On September 23, the labour court interdicted the Communication Workers Union (CWU) from picketing at the premises of JSE-listed ICT supplier Mustek, where workers are demanding a 20% wage increase; a R3,000 housing subsidy; a provident fund; and that the company contribute 50% to their medical aid.

The 20% demand is way above inflation. Inflation, as measured by the annual change in the consumer price index, accelerated 3.2% year on year in July from 2.2% previously, marking the first time the inflation print was within the SA Reserve Bank’s 3%-6% target band since April. Mustek spokesperson Nicole Orr said CEO David Kan will hold discussions with the CWU leadership on September 30 regarding the way forward.
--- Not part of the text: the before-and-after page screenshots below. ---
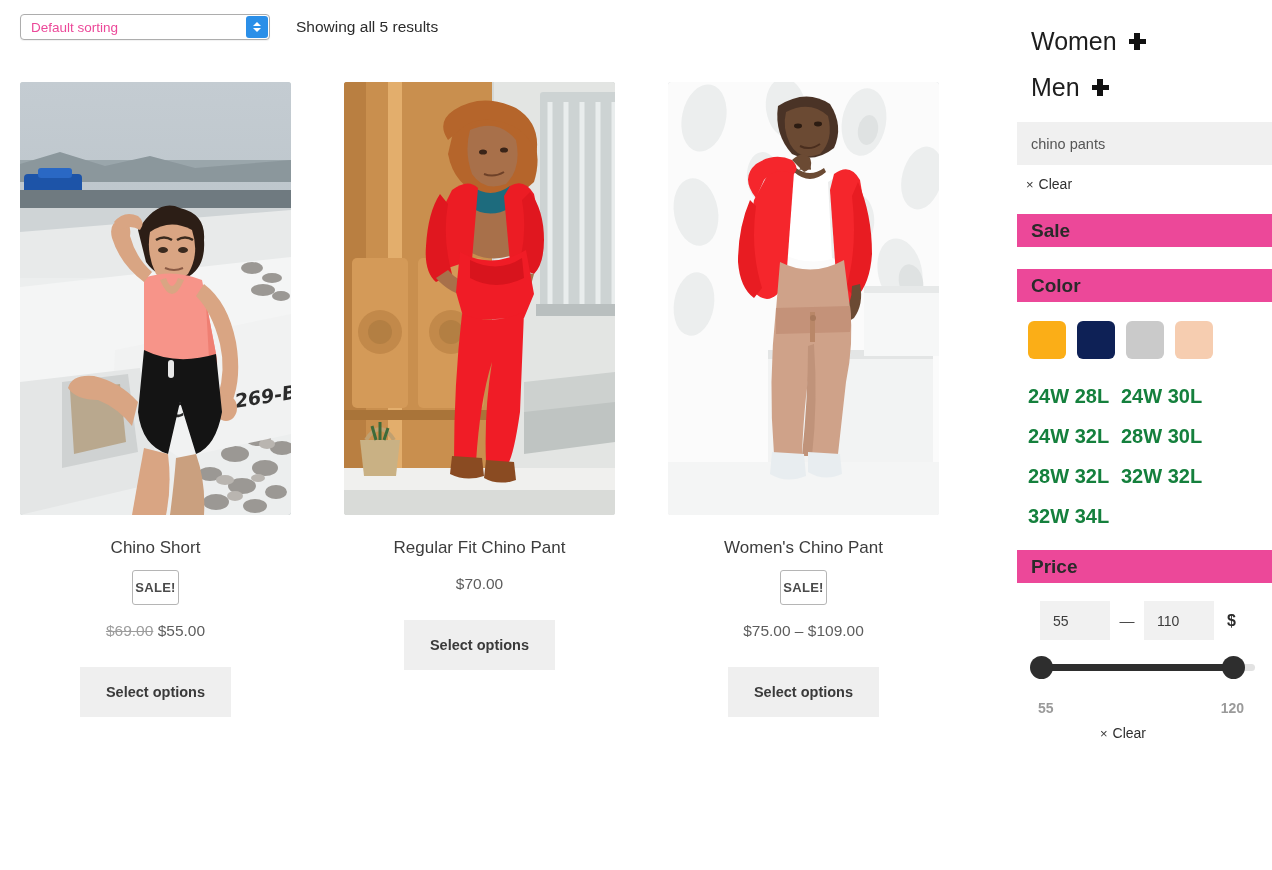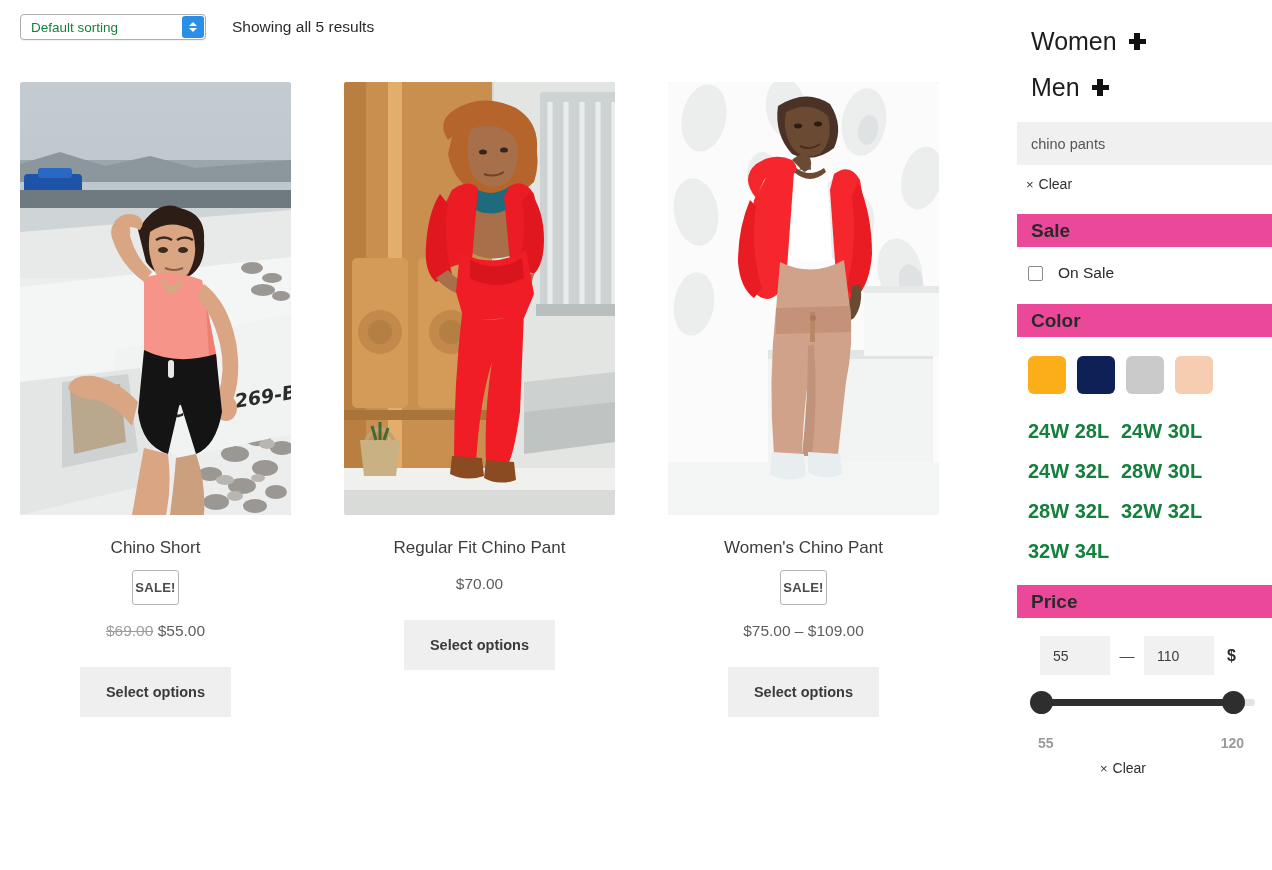--- a/index.html
+++ b/index.html
@@ -27,28 +27,28 @@
     margin: 0 0 36px 0;
     line-height: 1.1;
   }
   .toolbar {
     display: flex; align-items: center;
     gap: 26px;
     margin-bottom: 42px;
   }
   .sort-select {
     position: relative;
-    width: 186px; height: 26px;
+    width: 250px; height: 26px;
     border: 1px solid #adadad;
     border-radius: 4px;
     background: #ffffff;
     display: flex; align-items: center;
     padding-left: 10px;
     font-size: 13.5px;
-    color: #15803d;
+    color: #ec4899;
     box-shadow: 0 1px 1px rgba(0,0,0,0.06);
   }
   .sort-select .stepper {
     position: absolute; right: 1px; top: 1px;
     width: 22px; height: 22px;
     background: #2b8fe8;
     border-radius: 3px;
     display: flex; flex-direction: column;
     align-items: center; justify-content: center;
     gap: 2px;
@@ -519,24 +519,20 @@
 
     <div class="tag-box">
       <span>chino pants</span>
     </div>
     <div class="clear-link">
       <span class="x-mark">×</span>
       <span>Clear</span>
     </div>
 
     <div class="filter-head">Sale</div>
-    <div class="sale-row">
-      <span class="cbox"></span>
-      <span class="sale-label">On Sale</span>
-    </div>
 
     <div class="filter-head">Color</div>
     <div class="swatches">
       <span class="swatch" style="background:#FBAE17"></span>
       <span class="swatch" style="background:#0E2156"></span>
       <span class="swatch" style="background:#CACACA"></span>
       <span class="swatch" style="background:#F6CDB0"></span>
     </div>
 
     <div class="sizes">

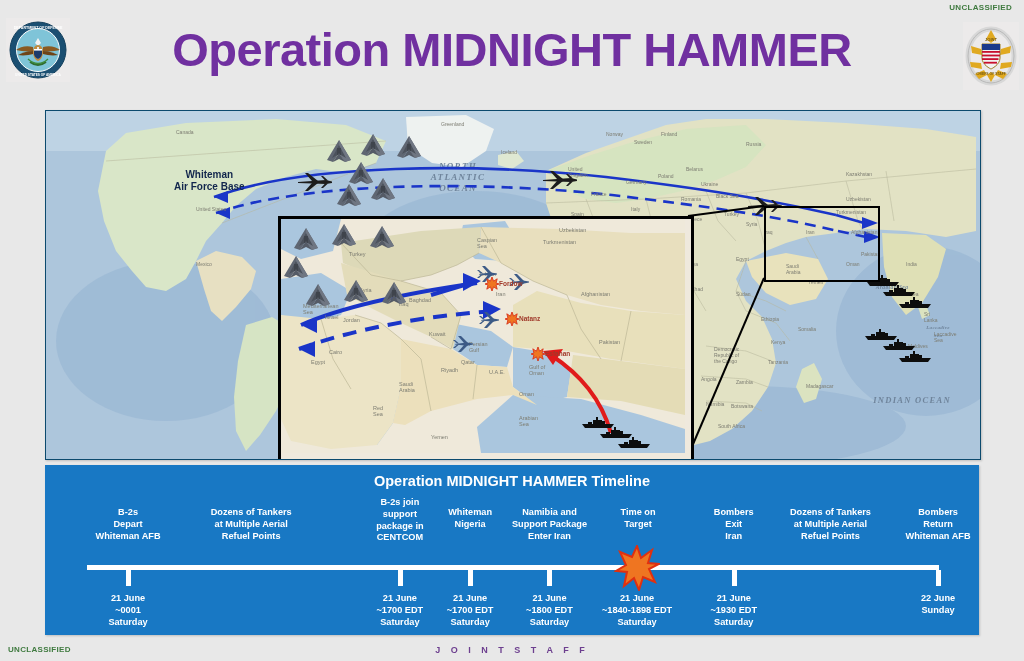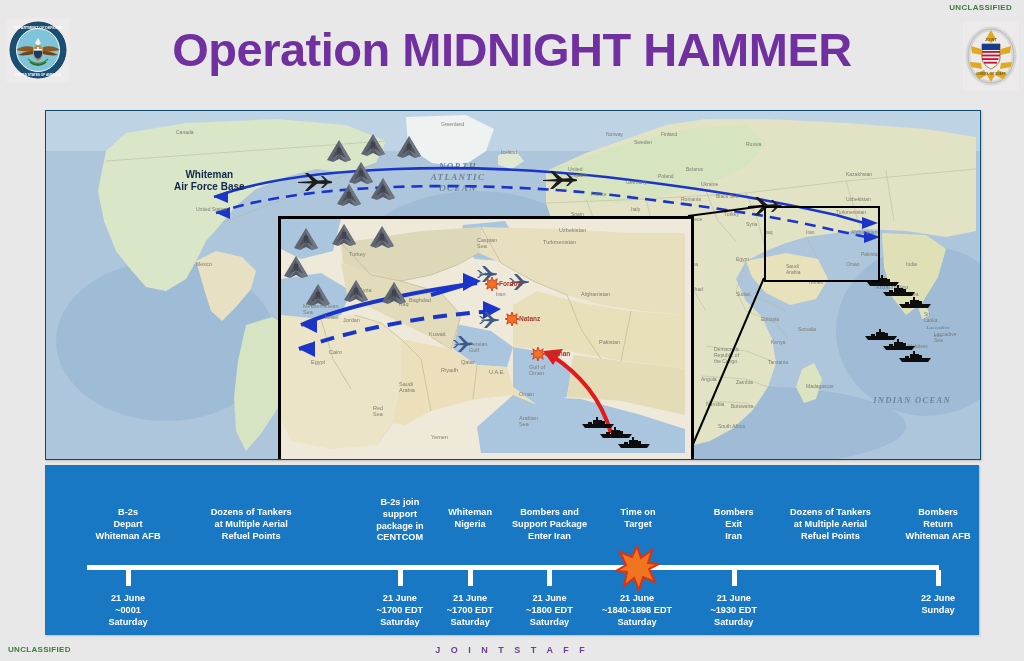--- a/index.html
+++ b/index.html
@@ -744,20 +744,21 @@
     <rect x="20" y="4" width="4" height="3"></rect>
     <rect x="7" y="5" width="4" height="2"></rect>
     <path d="M16 0 L17 3 L15 3 Z"></path>
   </g>
           </svg></div>
       </div>
   </div>
 </div>
 
 <div class="tl-panel">
+  <div class="tl-title">Operation MIDNIGHT HAMMER Timeline</div>
   <div class="tl-bar"></div>
   <div id="tlTicks">
       <div class="tick" style="left: 81.0493px;"></div>
       <div class="tick" style="left: 352.887px;"></div>
       <div class="tick" style="left: 423.126px;"></div>
       <div class="tick" style="left: 502.488px;"></div>
       <div class="tick" style="left: 686.754px;"></div>
       <div class="tick" style="left: 891.088px;"></div>
     </div>
   <div id="tlLabels">
@@ -790,21 +791,21 @@
       <div class="ev-label" style="width: 126px; left: 362.126px; top: 42px;">
         <div>Whiteman</div>
         <div>Nigeria</div>
       </div>
       <div class="ev-time" style="width: 118px; left: 366.126px; top: 127px;">
         <div>21 June</div>
         <div>~1700 EDT</div>
         <div>Saturday</div>
       </div>
       <div class="ev-label" style="width: 126px; left: 441.488px; top: 42px;">
-        <div>Bombers and</div>
+        <div>Namibia and</div>
         <div>Support Package</div>
         <div>Enter Iran</div>
       </div>
       <div class="ev-time" style="width: 118px; left: 445.488px; top: 127px;">
         <div>21 June</div>
         <div>~1800 EDT</div>
         <div>Saturday</div>
       </div>
       <div class="tot-burst" style="left: 569.06px; top: 80px;"><svg viewBox="0 0 46 46" width="46" height="46">
   <polygon points="23,1 27,13 38,5 34,18 45,19 35,24 41,37 29,32 25,45 20,33 10,41 13,27 2,26 12,20 6,7 18,12" fill="#ef7521" stroke="#e03010" stroke-width="2"></polygon>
The CWU is also demanding higher wages for workers at the SA Post Office (Sapo). CWU president Aubrey Tshabalala said Sapo is reneging on implementing a 6.5% wage increase as part of the last leg of a signed two-year wage agreement.

Sapo acting CEO Reneilwe Langa said it has informed unions that the organisation is not in a financial position to afford salary increases at this time “owing to the financial impact of the Covid-19 lockdown period”.

“The company will honour its agreement with the trade unions and will pay increases when it can afford to do so, and we are in continued discussions with the union on these issues,” said Langa on Friday. “A number of employees at Witspos sorting office downed tools for two days. The principle of no work, no pay applies and disciplinary procedures will be followed in terms of SA Post Office policies.”

Labour analyst Michael Bagraim said workers should be grateful they still have jobs. “One would expect the unions to say: ‘We will spend our time to try to stop the retrenchments instead of generating higher wages for the few.’ This is simple: if an employer agrees to a wage increase, they will have to balance that by retrenching some of their staff.”

“One would expect unions to understand that you can’t push for an increase now. They should be protecting jobs and not put them under risk by asking for an increase.”